WORK REQUIRED »
Would you please return the lines of the entries below starting at the line that has "- Se instalan" and ending at the line that has "repositorio de GitHub.", both included, exactly as they are?

MATERIAL TO PROCESS »
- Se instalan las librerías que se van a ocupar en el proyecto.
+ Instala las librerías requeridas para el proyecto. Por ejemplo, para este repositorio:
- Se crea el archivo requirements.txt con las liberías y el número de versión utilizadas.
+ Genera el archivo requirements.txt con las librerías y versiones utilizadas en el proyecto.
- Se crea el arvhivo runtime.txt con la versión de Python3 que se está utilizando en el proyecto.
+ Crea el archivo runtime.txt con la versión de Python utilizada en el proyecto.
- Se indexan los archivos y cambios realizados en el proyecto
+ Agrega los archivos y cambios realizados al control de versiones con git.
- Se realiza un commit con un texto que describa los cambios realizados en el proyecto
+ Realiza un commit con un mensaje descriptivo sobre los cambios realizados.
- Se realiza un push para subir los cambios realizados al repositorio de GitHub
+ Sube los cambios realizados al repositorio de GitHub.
...
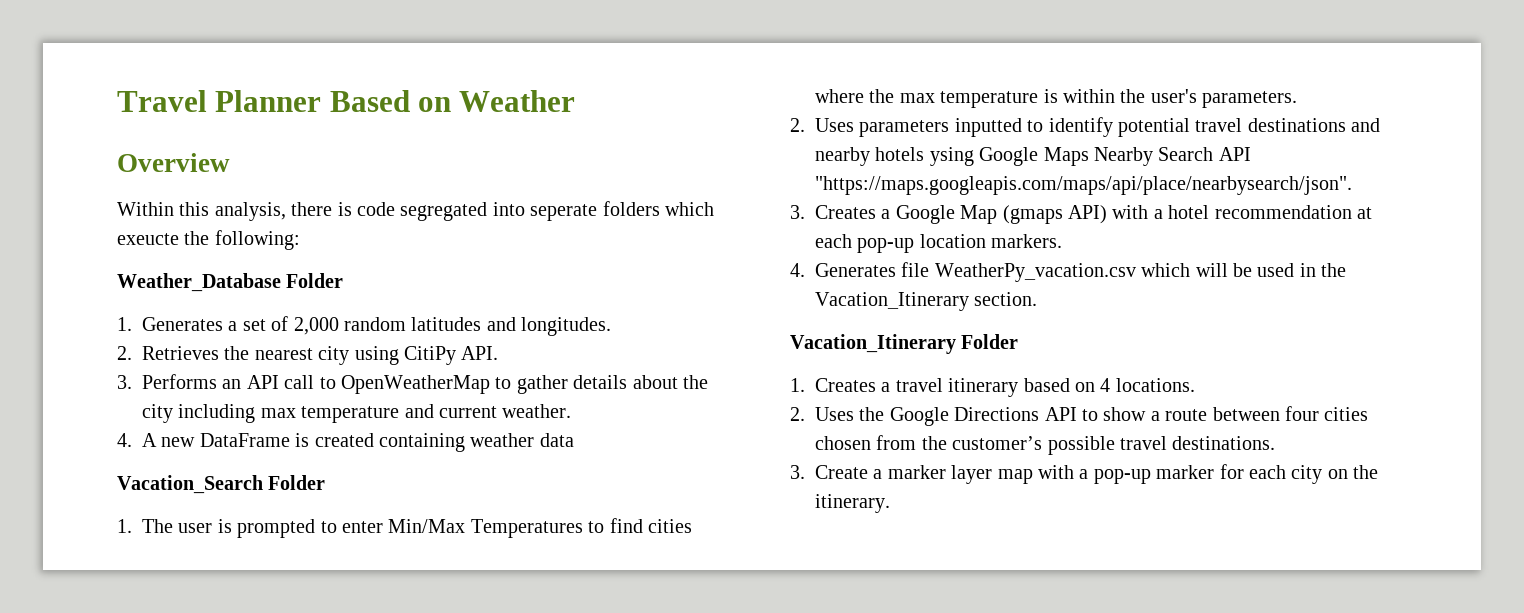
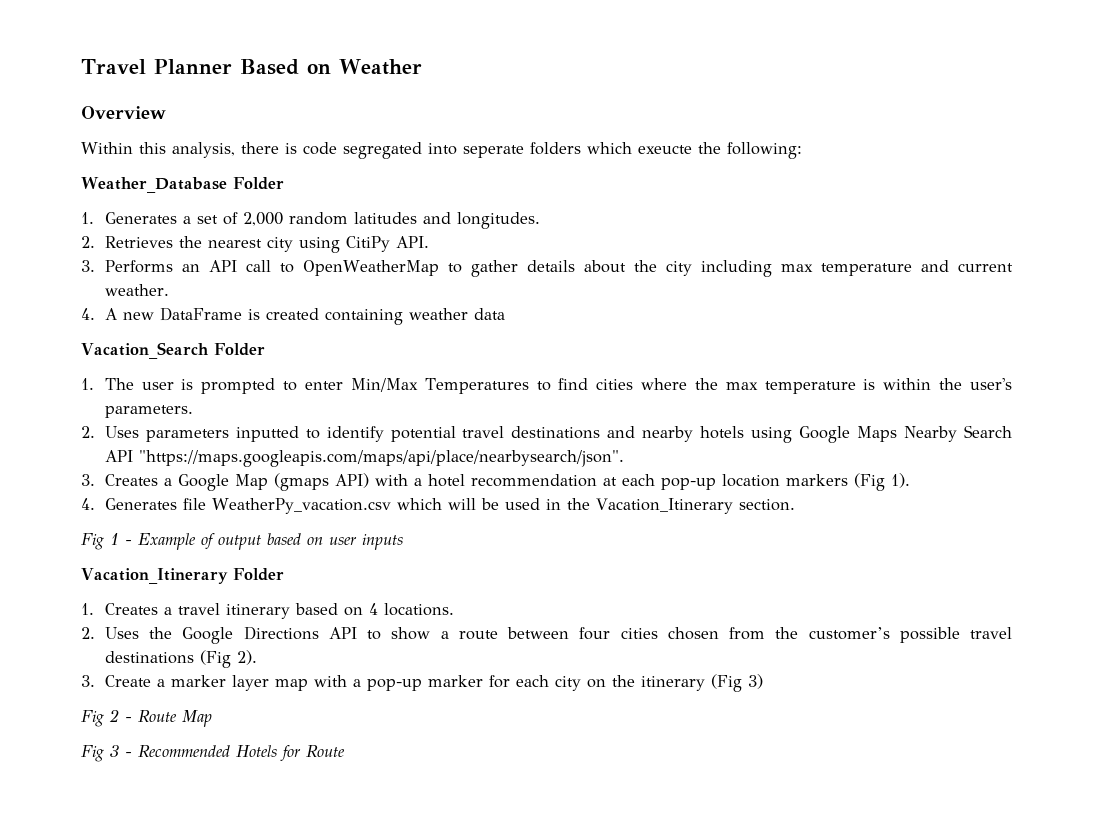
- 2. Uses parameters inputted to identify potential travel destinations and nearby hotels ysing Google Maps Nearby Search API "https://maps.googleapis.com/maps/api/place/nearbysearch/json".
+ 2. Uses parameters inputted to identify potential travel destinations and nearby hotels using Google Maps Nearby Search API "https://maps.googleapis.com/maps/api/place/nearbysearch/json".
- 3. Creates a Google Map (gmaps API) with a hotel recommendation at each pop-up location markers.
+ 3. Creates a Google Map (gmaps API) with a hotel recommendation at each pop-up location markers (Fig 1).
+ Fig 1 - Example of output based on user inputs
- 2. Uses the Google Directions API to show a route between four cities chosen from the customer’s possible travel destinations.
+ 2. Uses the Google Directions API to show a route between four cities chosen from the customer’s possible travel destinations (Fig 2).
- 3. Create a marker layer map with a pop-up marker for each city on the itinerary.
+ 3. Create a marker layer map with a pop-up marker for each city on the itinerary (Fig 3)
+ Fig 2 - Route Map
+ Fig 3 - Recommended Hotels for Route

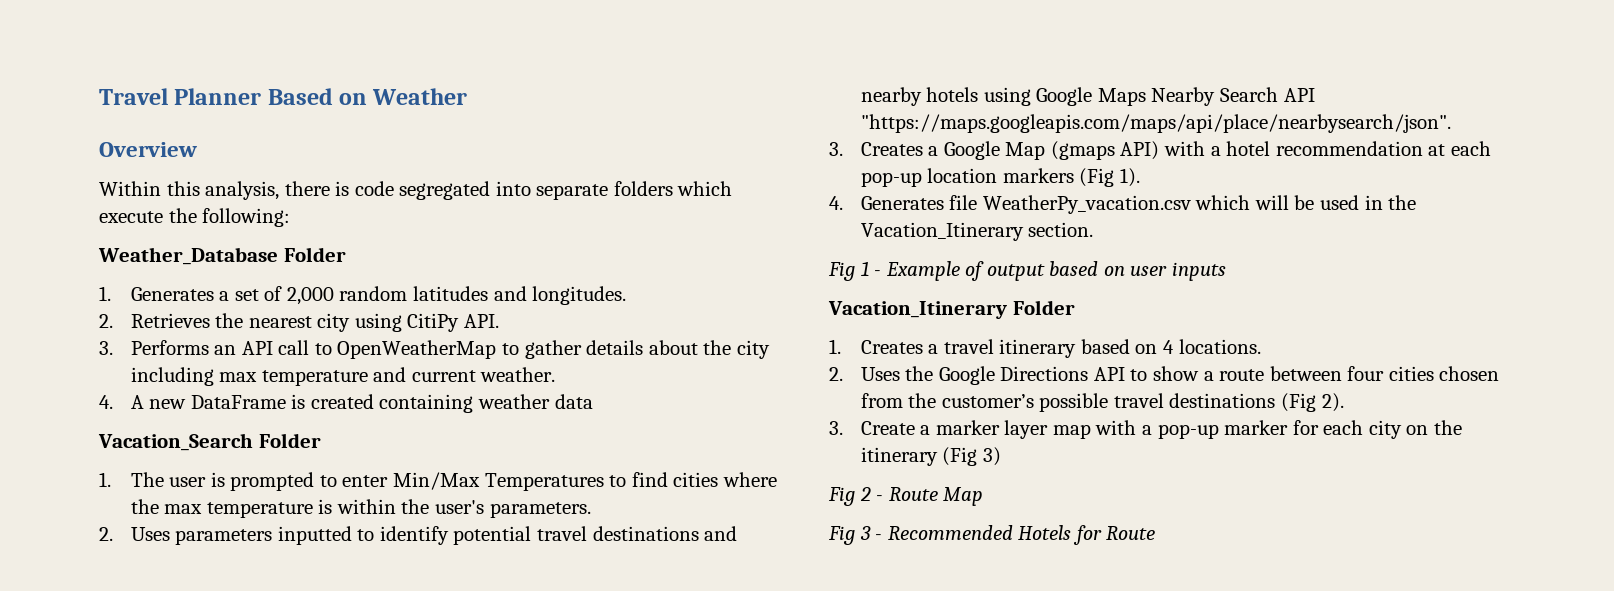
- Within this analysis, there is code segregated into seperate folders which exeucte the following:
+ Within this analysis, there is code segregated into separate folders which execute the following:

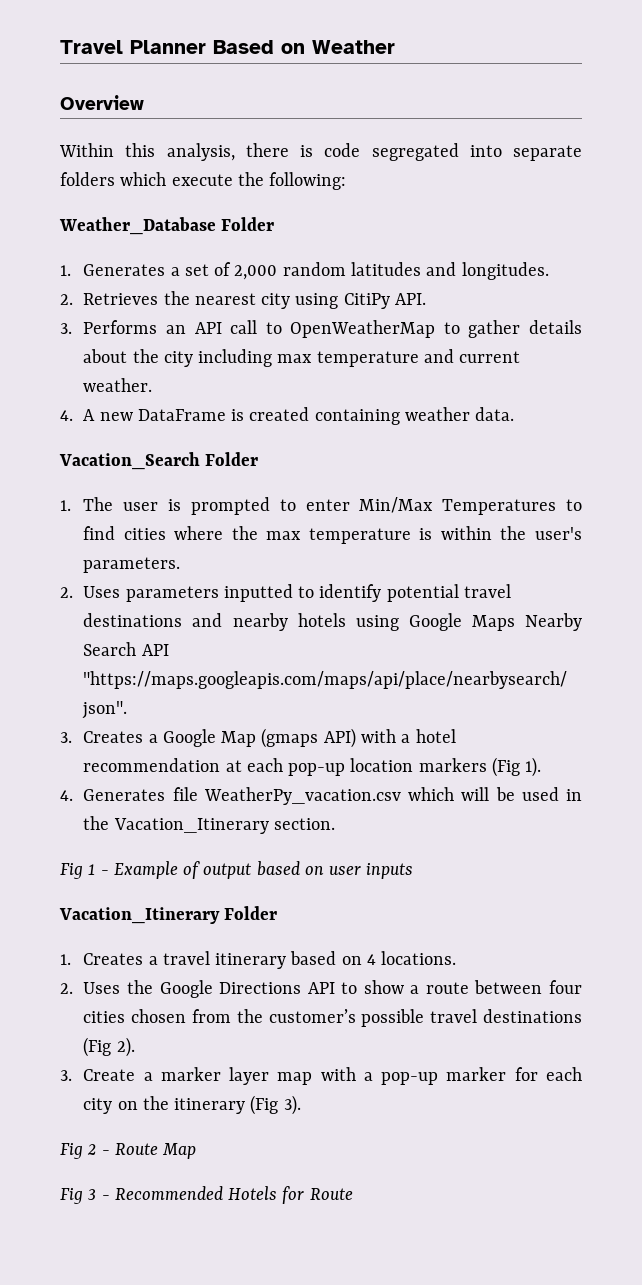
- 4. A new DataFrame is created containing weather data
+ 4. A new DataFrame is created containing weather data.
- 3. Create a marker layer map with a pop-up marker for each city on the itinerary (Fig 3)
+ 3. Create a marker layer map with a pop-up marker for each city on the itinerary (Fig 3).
...
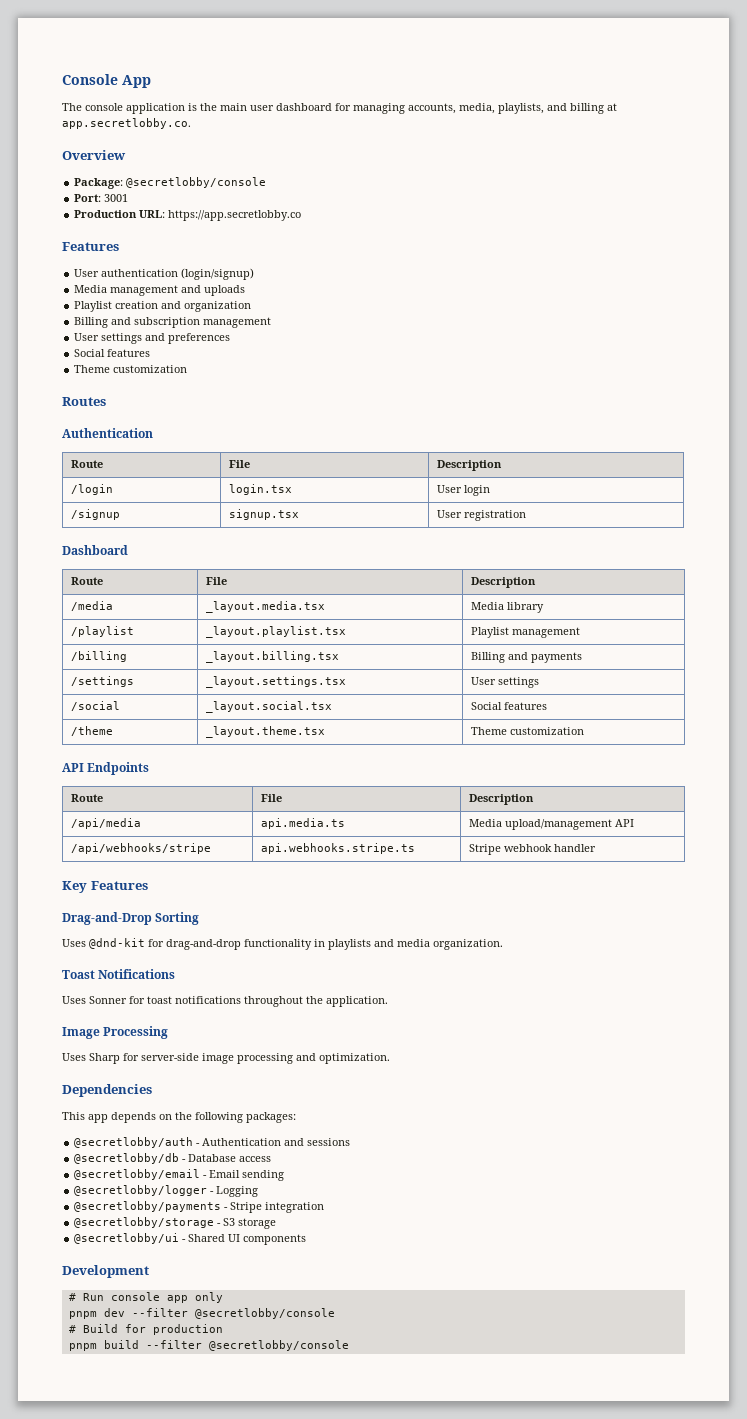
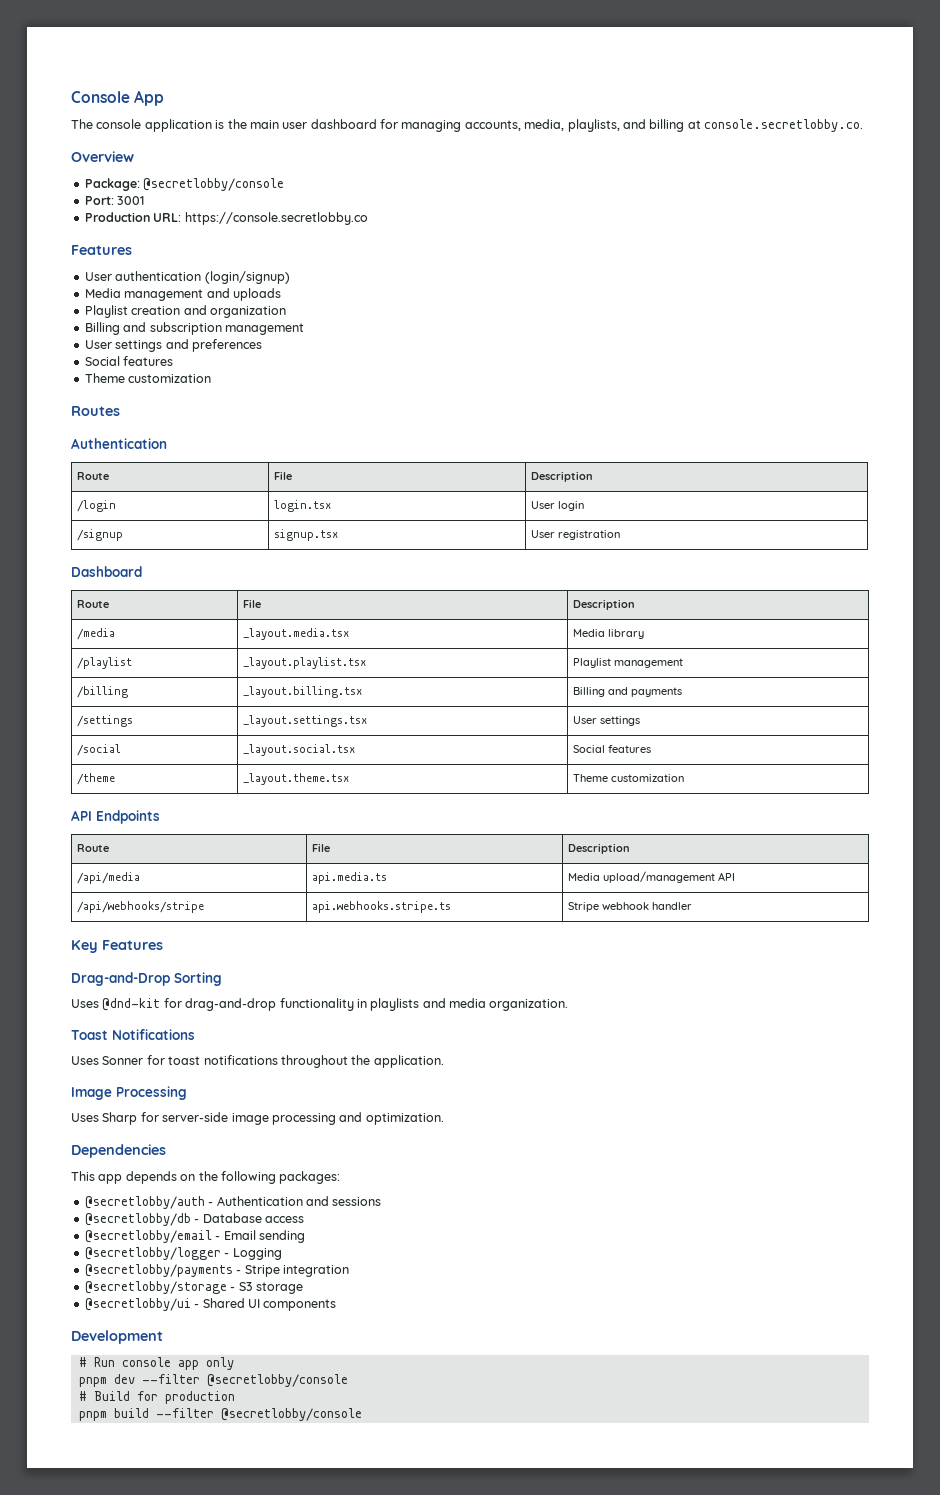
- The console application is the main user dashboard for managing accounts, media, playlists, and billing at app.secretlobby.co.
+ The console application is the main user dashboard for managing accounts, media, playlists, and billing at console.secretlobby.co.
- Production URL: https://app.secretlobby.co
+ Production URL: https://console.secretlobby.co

SOLVED EXERCISE »
- Se instalan las librerías que se van a ocupar en el proyecto.
+ Instala las librerías requeridas para el proyecto. Por ejemplo, para este repositorio:
- Se crea el archivo requirements.txt con las liberías y el número de versión utilizadas.
+ Genera el archivo requirements.txt con las librerías y versiones utilizadas en el proyecto.
- Se crea el arvhivo runtime.txt con la versión de Python3 que se está utilizando en el proyecto.
+ Crea el archivo runtime.txt con la versión de Python utilizada en el proyecto.
- Se indexan los archivos y cambios realizados en el proyecto
+ Agrega los archivos y cambios realizados al control de versiones con git.
- Se realiza un commit con un texto que describa los cambios realizados en el proyecto
+ Realiza un commit con un mensaje descriptivo sobre los cambios realizados.
- Se realiza un push para subir los cambios realizados al repositorio de GitHub
+ Sube los cambios realizados al repositorio de GitHub.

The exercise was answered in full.